* Exercise prompt
Could you please transcribe the data exactly, without the pictures?

++++

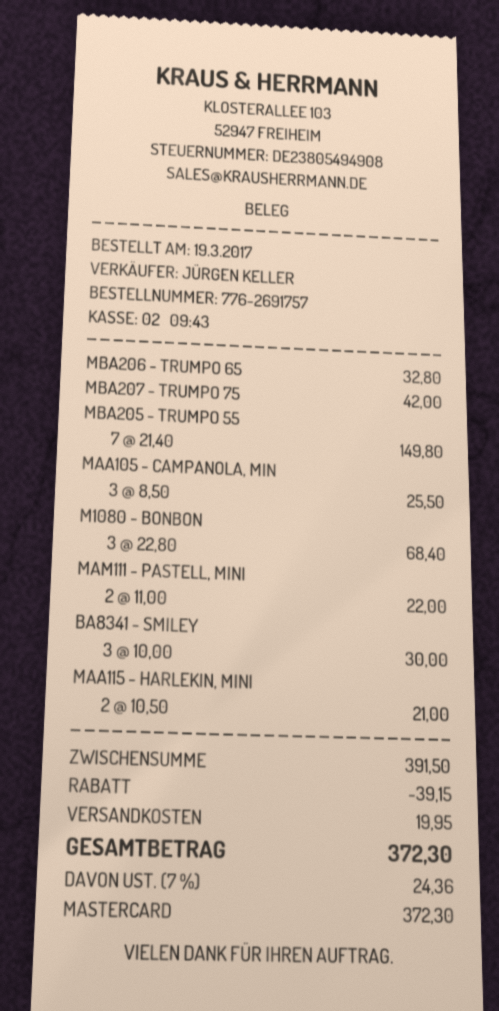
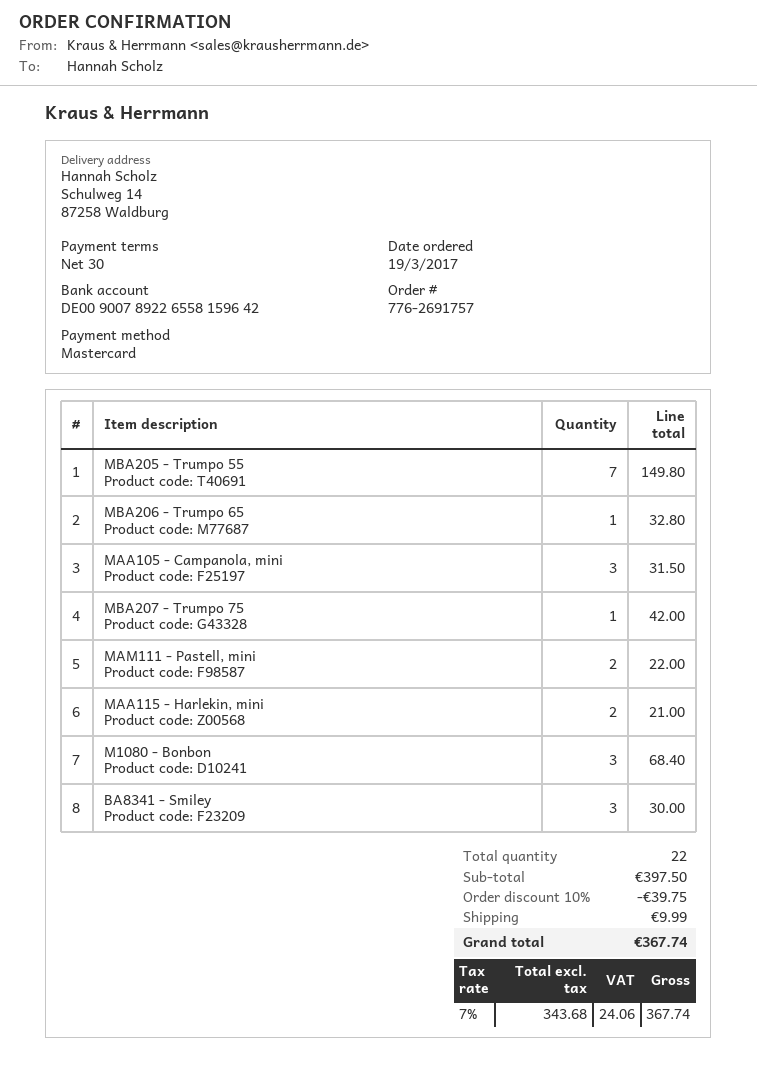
MAA105 - CAMPANOLA, MIN: 3 for 25.50 -> 3 for 31.50
subtotal: 391.50 -> 397.50
discount: 39.15 -> 39.75
shipping: 19.95 -> 9.99
tax: 7% = 24.36 -> 7% = 24.06
total: 372.30 -> 367.74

++++

* Answer section
MAA105 - CAMPANOLA, MIN: 3 for 25.50 -> 3 for 31.50
subtotal: 391.50 -> 397.50
discount: 39.15 -> 39.75
shipping: 19.95 -> 9.99
tax: 7% = 24.36 -> 7% = 24.06
total: 372.30 -> 367.74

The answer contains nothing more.